Двое соседских мальчишек, заскочивших вслед за ним в прихожую, все еще стояли, прижимаясь к косяку, и таращили на гостя любопытные глазенки. Их все восхищало в этом горою возлежавшем на подстилке госте: и то, как он говорил рокочущим утробным голосом, и то, как хохотал, трясясь могучими плечами, показывая крепкие, один к одному зубы. И уж совсем приводило в восторг, когда он, запуская пятерню в густые, от самых скул до горла заросли бороды на широком лице, чесал ее так, что она аж трещала под пальцами. «Гляди! Гляди!» — толкали друг друга ребятишки, давясь от смеха. Гость ловил их взгляд и тоже улыбался.

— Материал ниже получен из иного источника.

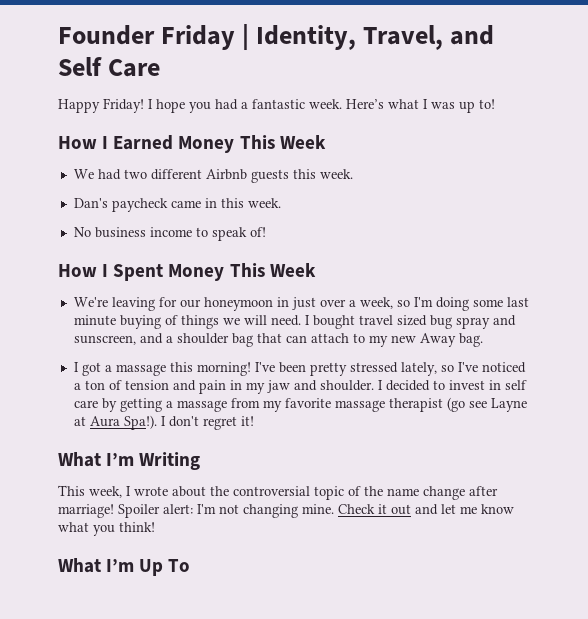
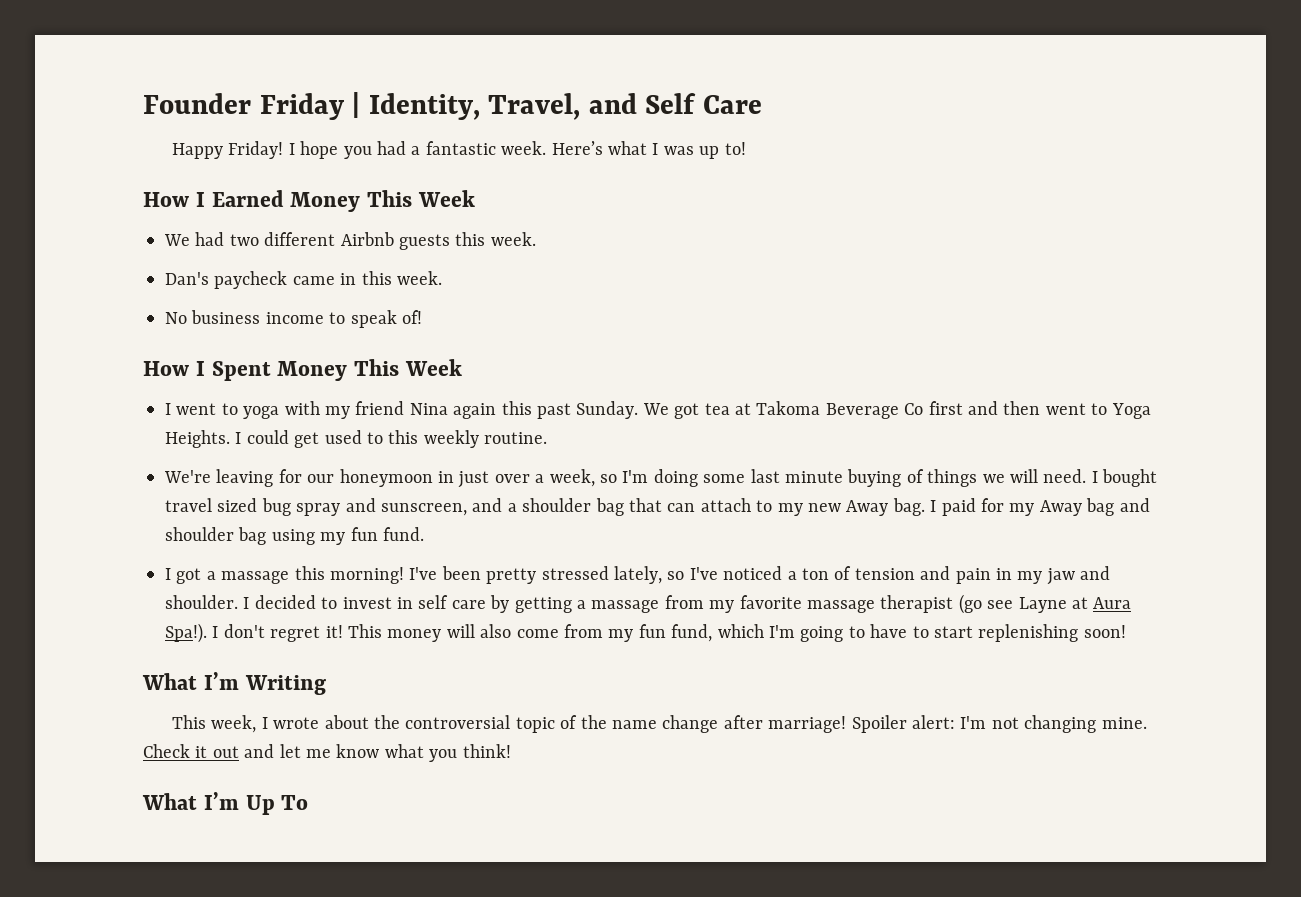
+ I went to yoga with my friend Nina again this past Sunday. We got tea at Takoma Beverage Co first and then went to Yoga Heights. I could get used to this weekly routine.
+ I paid for my Away bag and shoulder bag using my fun fund.
+ This money will also come from my fun fund, which I'm going to have to start replenishing soon!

В этих краях он объявился еще в годы коллективизации. В молодости, поговаривали, был лихим конокрадом. Неделями с седла не слезал, потник под ним не просыхал. Один, точно матерый волк, по безлюдной степи рыскал. И вот однажды, рассказывают, ехал он, по обыкновению, один рысцой по пустынному плато между Каспием и Аралом. И тут выскочил из-за бурого холма всадник. Почуяв, как под ним забеспокоилась лошадь, адаец, однако, не обернулся, лишь покосился и увидел верхового, громоздившегося на поджаром сильном коне. На всаднике был серый чекмень, из длинного рукава свисал дойр — толстая разбойничья плеть со свинцовой прожилкой. Адаец невольно насторожился, подтянул в ладони рукоять своего дойра, тоже запрятанного в рукаве. Черный, с изрытым оспой лицом всадник сидел в седле как влитой. Переводя коня на шаг, медленно подъезжал, приценивающе глядя в упор маленькими, точно буравчики, стылыми глазами, и адаец не дрогнул, выдержал этот сверлящий змеиный взгляд... Двое бесстрашных конокрадов, привыкших в своей жестокой жизни почитать лишь силу с удалью да быстрые ноги коня, перекинулись при той встрече всего лишь несколькими словами, но, говорят, этого было достаточно, чтобы расстаться по-братски, неведомо как успев проникнуться друг к другу добрым чувством. Прошли годы, и лихая беда вынудила отчаянного адайца покинуть родной край. Очутившись на чужбине, не зная, куда деть свою буйную головушку, вспомнил он рябого верзилу с холодно-змеиными глазами, с которым когда-то столкнула его судьба в безлюдной степи между Каспием и Аралом. Припомнил, как тот бросил на прощание: «Если понадоблюсь — найдешь меня на западном побережье Арала». Вспомнил, что звали змеиноглазого, кажется... Кален. И вот долго ли, коротко ли, но разыскал адаец Калена, а там и жену себе нашел из рода Жакаим, очаг свой заимел. Маленькая, чуть не по пояс ему, смуглянка нарожала адайцу целую кучу детей. Но выжило из них всего четверо. Потом, в годы коллективизации, адаец с Каленом, загоревшись надеждой, одними из первых вступили в колхоз. Первыми обзавелись лодками и рыболовными снастями. Зимой и летом пропадали неразлучные друзья на море в погоне за нелегкой добычей, и никто не мог — ни на этом, ни на том берегу огромного моря — тягаться с ними в умении рыбачить.